— TRY IT —
Copy from the first line below down to and including the line with "-5.0363 zł i". Skip the pictures.

— INFORMATION SHOWN —
══════════
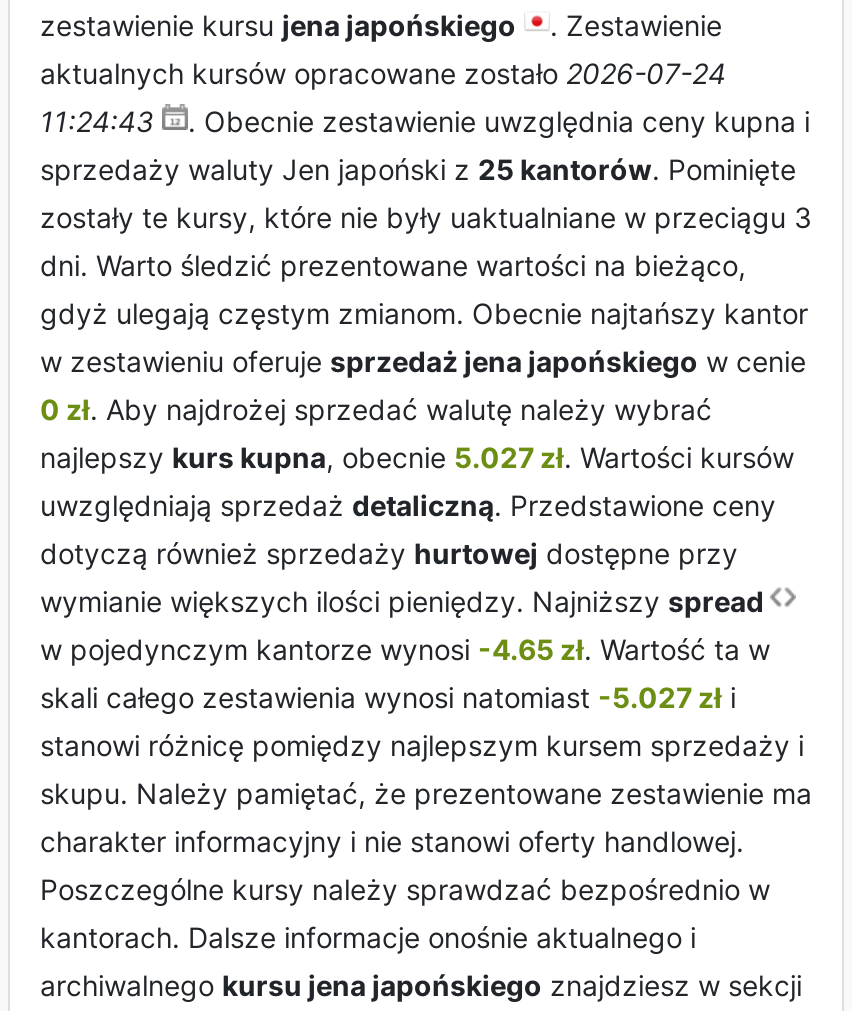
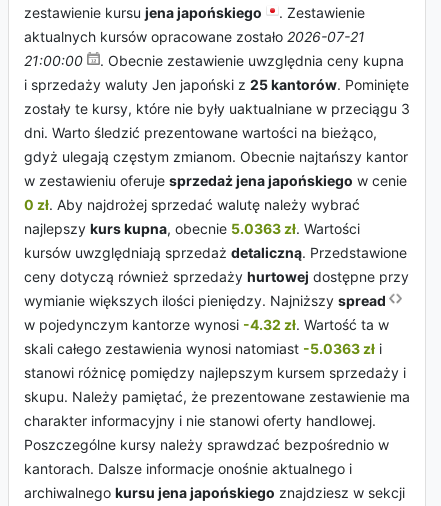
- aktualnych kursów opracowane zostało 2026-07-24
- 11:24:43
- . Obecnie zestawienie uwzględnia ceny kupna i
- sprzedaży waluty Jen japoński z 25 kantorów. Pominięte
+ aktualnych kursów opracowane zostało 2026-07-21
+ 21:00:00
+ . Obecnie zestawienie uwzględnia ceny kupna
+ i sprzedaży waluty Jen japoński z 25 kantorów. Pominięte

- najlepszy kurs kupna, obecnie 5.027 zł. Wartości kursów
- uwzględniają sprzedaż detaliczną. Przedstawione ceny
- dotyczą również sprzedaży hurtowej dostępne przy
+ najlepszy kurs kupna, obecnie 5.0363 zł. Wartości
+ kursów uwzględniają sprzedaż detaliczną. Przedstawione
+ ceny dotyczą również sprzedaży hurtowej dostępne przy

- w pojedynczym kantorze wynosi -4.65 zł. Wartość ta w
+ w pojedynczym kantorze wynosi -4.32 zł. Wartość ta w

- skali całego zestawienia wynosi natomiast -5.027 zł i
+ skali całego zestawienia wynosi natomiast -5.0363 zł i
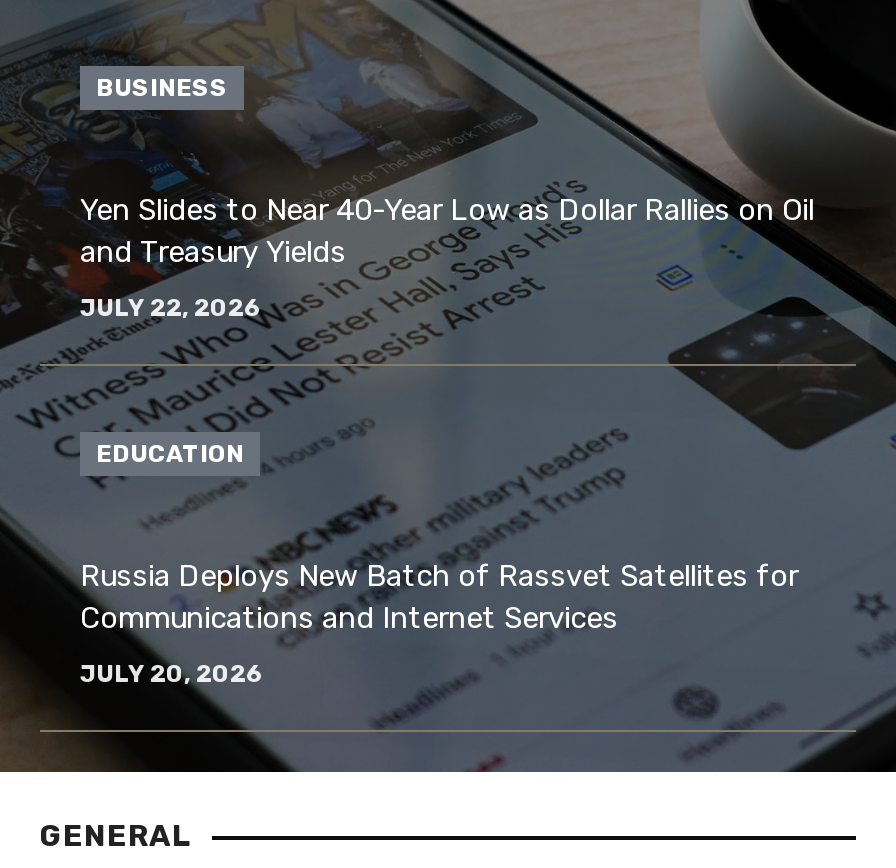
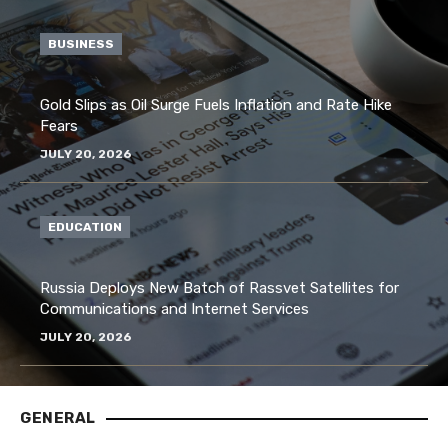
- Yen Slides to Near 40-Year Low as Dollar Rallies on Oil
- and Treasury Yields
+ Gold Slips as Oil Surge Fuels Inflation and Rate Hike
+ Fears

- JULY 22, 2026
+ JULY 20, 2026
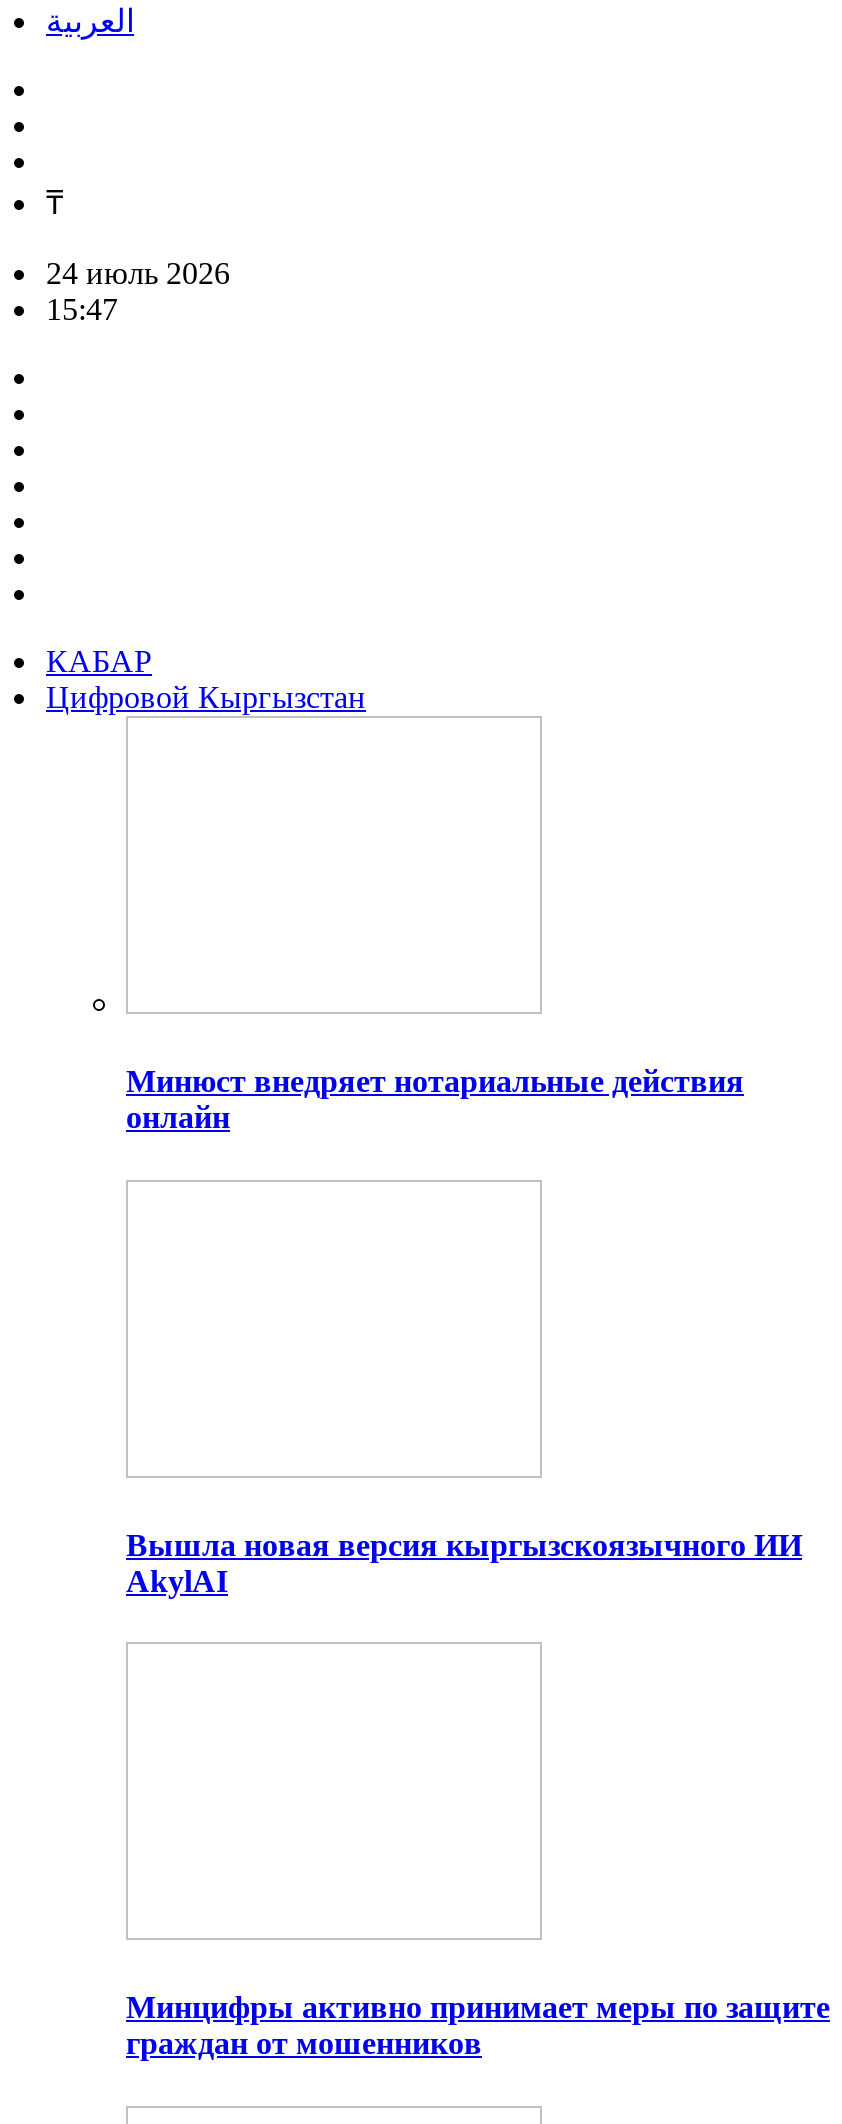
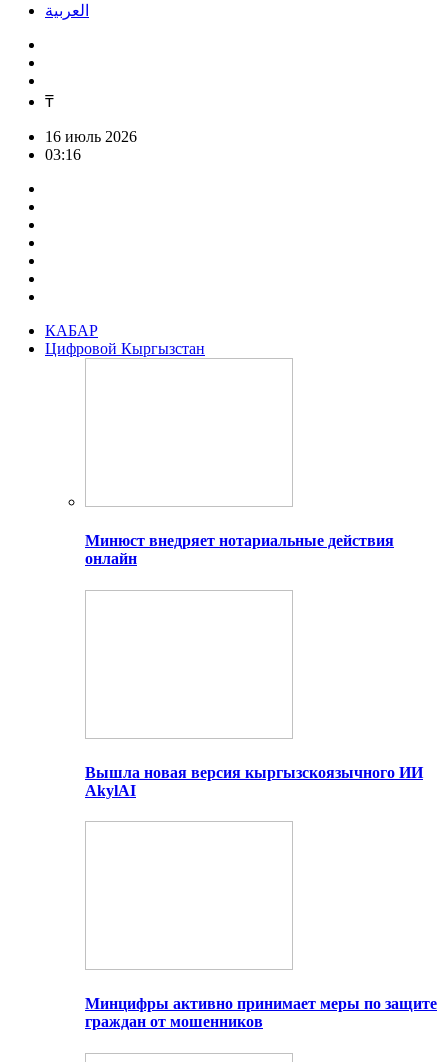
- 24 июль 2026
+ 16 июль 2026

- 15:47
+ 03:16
══════════
— ANSWER TO THIS EXERCISE —
- aktualnych kursów opracowane zostało 2026-07-24
- 11:24:43
- . Obecnie zestawienie uwzględnia ceny kupna i
- sprzedaży waluty Jen japoński z 25 kantorów. Pominięte
+ aktualnych kursów opracowane zostało 2026-07-21
+ 21:00:00
+ . Obecnie zestawienie uwzględnia ceny kupna
+ i sprzedaży waluty Jen japoński z 25 kantorów. Pominięte

- najlepszy kurs kupna, obecnie 5.027 zł. Wartości kursów
- uwzględniają sprzedaż detaliczną. Przedstawione ceny
- dotyczą również sprzedaży hurtowej dostępne przy
+ najlepszy kurs kupna, obecnie 5.0363 zł. Wartości
+ kursów uwzględniają sprzedaż detaliczną. Przedstawione
+ ceny dotyczą również sprzedaży hurtowej dostępne przy

- w pojedynczym kantorze wynosi -4.65 zł. Wartość ta w
+ w pojedynczym kantorze wynosi -4.32 zł. Wartość ta w

- skali całego zestawienia wynosi natomiast -5.027 zł i
+ skali całego zestawienia wynosi natomiast -5.0363 zł i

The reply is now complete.